The Court held that to discern the legislative intent argued by the applicant, there would need to be much clearer language in the Act, given the potential consequences of such an interpretation.
With the Tangalooma Respondents' first ground for summary judgment being made out, the Court considered it unnecessary to consider the remaining grounds of relief relied on by the Tangalooma Respondents.
Although not strictly necessary, having found that the building permit for Deep Blue 1 was not void as claimed, His Honour also dealt with the arguments dealing with discretionary considerations that demonstrated that the applicant had no real prospect of succeeding in obtaining the declarations sought, and that there was no need for a trial.
The Court found that the discretionary considerations overwhelmingly favoured the Tangalooma Respondents, and mitigated strongly against granting any declaratory relief. The most influential of these factors were:
- The building was constructed and occupied.
- Any declaration was futile because of the lack of any utility.
- The attitude of the Council, as guardian of the public interest on planning matters.

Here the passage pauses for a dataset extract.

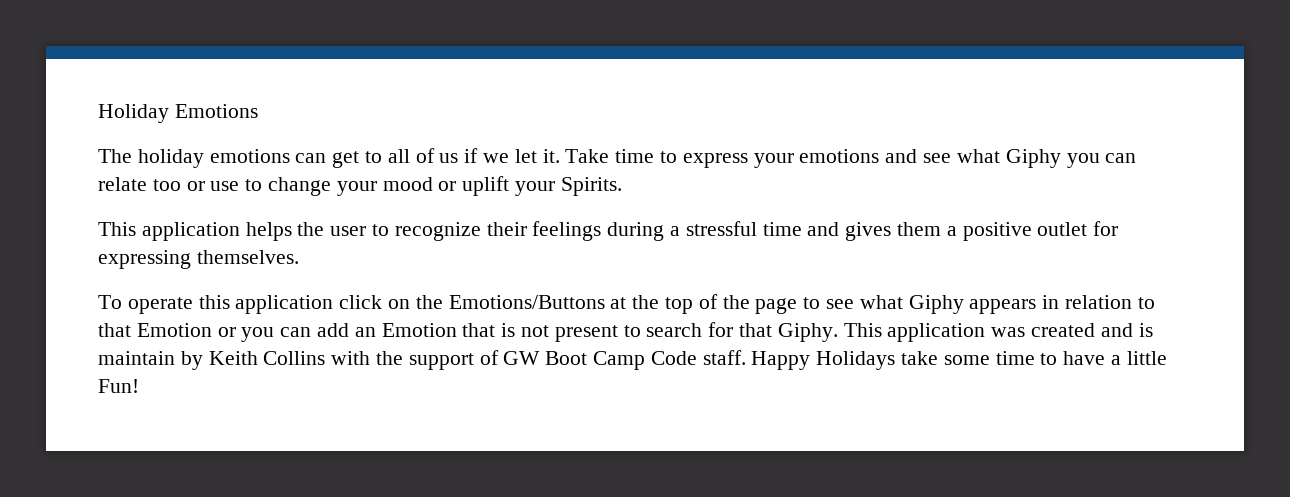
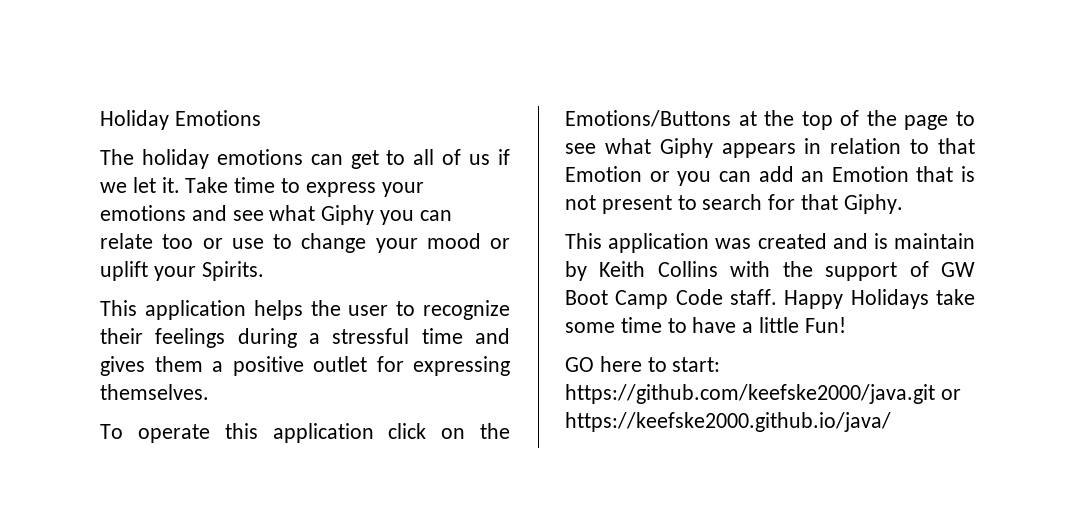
- To operate this application click on the Emotions/Buttons at the top of the page to see what Giphy appears in relation to that Emotion or you can add an Emotion that is not present to search for that Giphy. This application was created and is maintain by Keith Collins with the support of GW Boot Camp Code staff.
+ To operate this application click on the Emotions/Buttons at the top of the page to see what Giphy appears in relation to that Emotion or you can add an Emotion that is not present to search for that Giphy.
+ This application was created and is maintain by Keith Collins with the support of GW Boot Camp Code staff.
+ GO here to start: https://github.com/keefske2000/java.git or https://keefske2000.github.io/java/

- The attitude of the Queensland Fire and Rescue Service, as guardian of the public interest on fire safety matters.
- The delay and convoluted manner in which the application was run, with consequent costs to all parties.
Because the discretionary considerations favoured the Tangalooma Respondents, the Court determined that even if the applicant was able to establish that the building permit was void, a court, in the exercise of its discretion, would not grant the declaration sought.
1 See, for example, Brutone Pty Ltd v Townsville City Council & Ors  QPEC 143 and Cummings v Gold Coast City Council & Anor  QPEC 60.